Or again, it is pointed out that article 1414 contains an express provision for punishment by fine or imprisonment of any person using, interfering or tampering with any motor vehicle "without the permission of the owner," and it is asked if the owner is responsible for this infraction also, seeing that article 1406 declares that he is responsible for any violation of the Act without distinction. Is he made liable to a penalty for infraction of an enactment made apparently for his own protection?

Moreover, in article 1430 a prohibition to allow a vehicle to stand unattended in any street is directed in express terms against the person by whom the vehicle is "operated." Can the penalty in such a case be said to be incurred by the owner?

If it is to be held that, in such cases as have just been suggested for illustration or in any of them, article 1406 is not applicable and the owner is in consequence not to be held responsible; the question for decision in this case comes to be whether or not the defendant is to be held responsible for the infraction committed by the machinist of the garage to whom the vehicle was entrusted for repairs.

It has been observed in the treatises above quoted from, that cases have arisen in England under the provisions of such Acts as the Public Health Acts, the Licensing Acts, and the Sale of Food Act, in which the Courts have had to consider how far or in what circumstances a defendant is to be held responsible for infractions in the absence of knowledge or immediate participation on his part.

I have accordingly considered it to be appropriate, in arriving at a decision of the present case, to look at some of these decisions, having of course, regard to the varying phraseology of the enactments applicable in each class of cases.

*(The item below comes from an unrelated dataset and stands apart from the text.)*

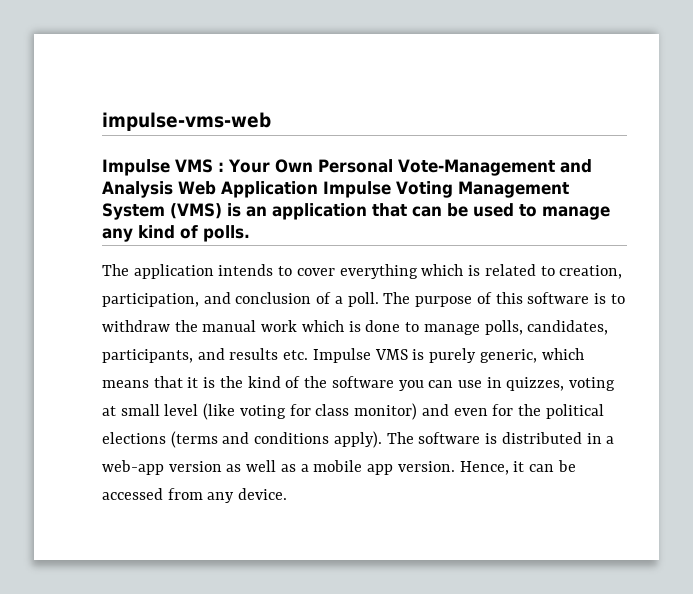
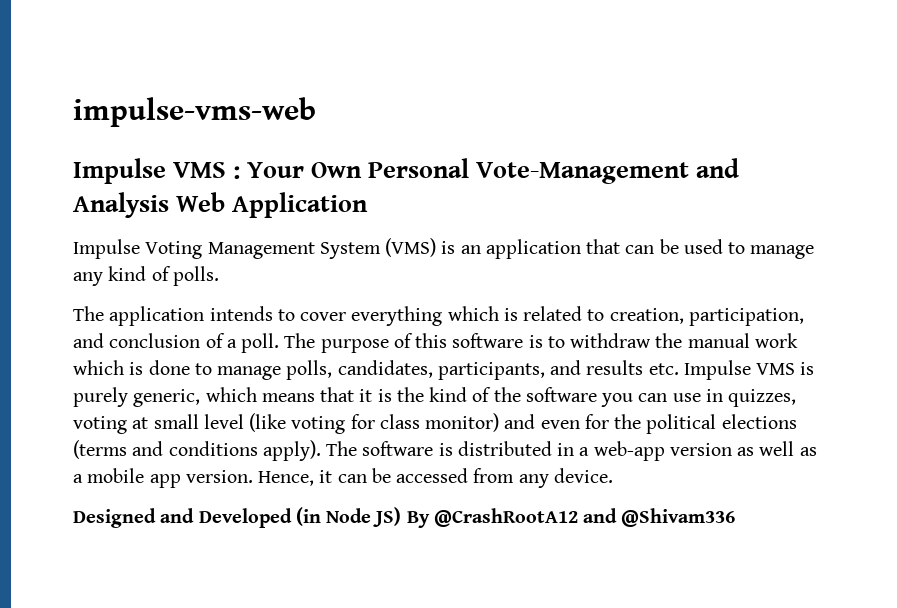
(318, 189) none -> (369, 205) //
(288, 494) none -> [73,507,736,528] // Designed and Developed (in Node JS) By @CrashRootA12 and @Shivam336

Cases under the Liquor Licensing Acts may be first referred to. In Cundy v. Lecocq (1884), 13 Q.B.D. 207, the offence charged was sale to a drunken person and the Court held that the words of the section amounted to an absolute prohibition of such a sale and that knowledge that a person was drunk was not an element of the offence. This decision was followed in The Queen v. Dias, 1 Can. Cr. Cas. 534, a prosecution under sec. 110 of the New Brunswick Liquor License Act, 1896.

In Sherras v. De Rutzen (1895), 1 Q.B. 918, it was held that an enactment which prohibits a licensed victualler from supplying any liquor to any constable on duty does not make the licensed victualler responsible as for an infraction where the licensed victualler bonâ fide believes at the time that the constable was off duty.

In Comissioners of Police v. Cartman (1896), 1 Q.B. 655, where the offence charged was selling to a drunken person it was proved that the landlord was absent, and his barman, who

28-c.c.c. XVII.

had been left in charge with orders that no drunken person was to be served, knowingly served a drunken man and it was held that the landlord was responsible and ought to be convicted.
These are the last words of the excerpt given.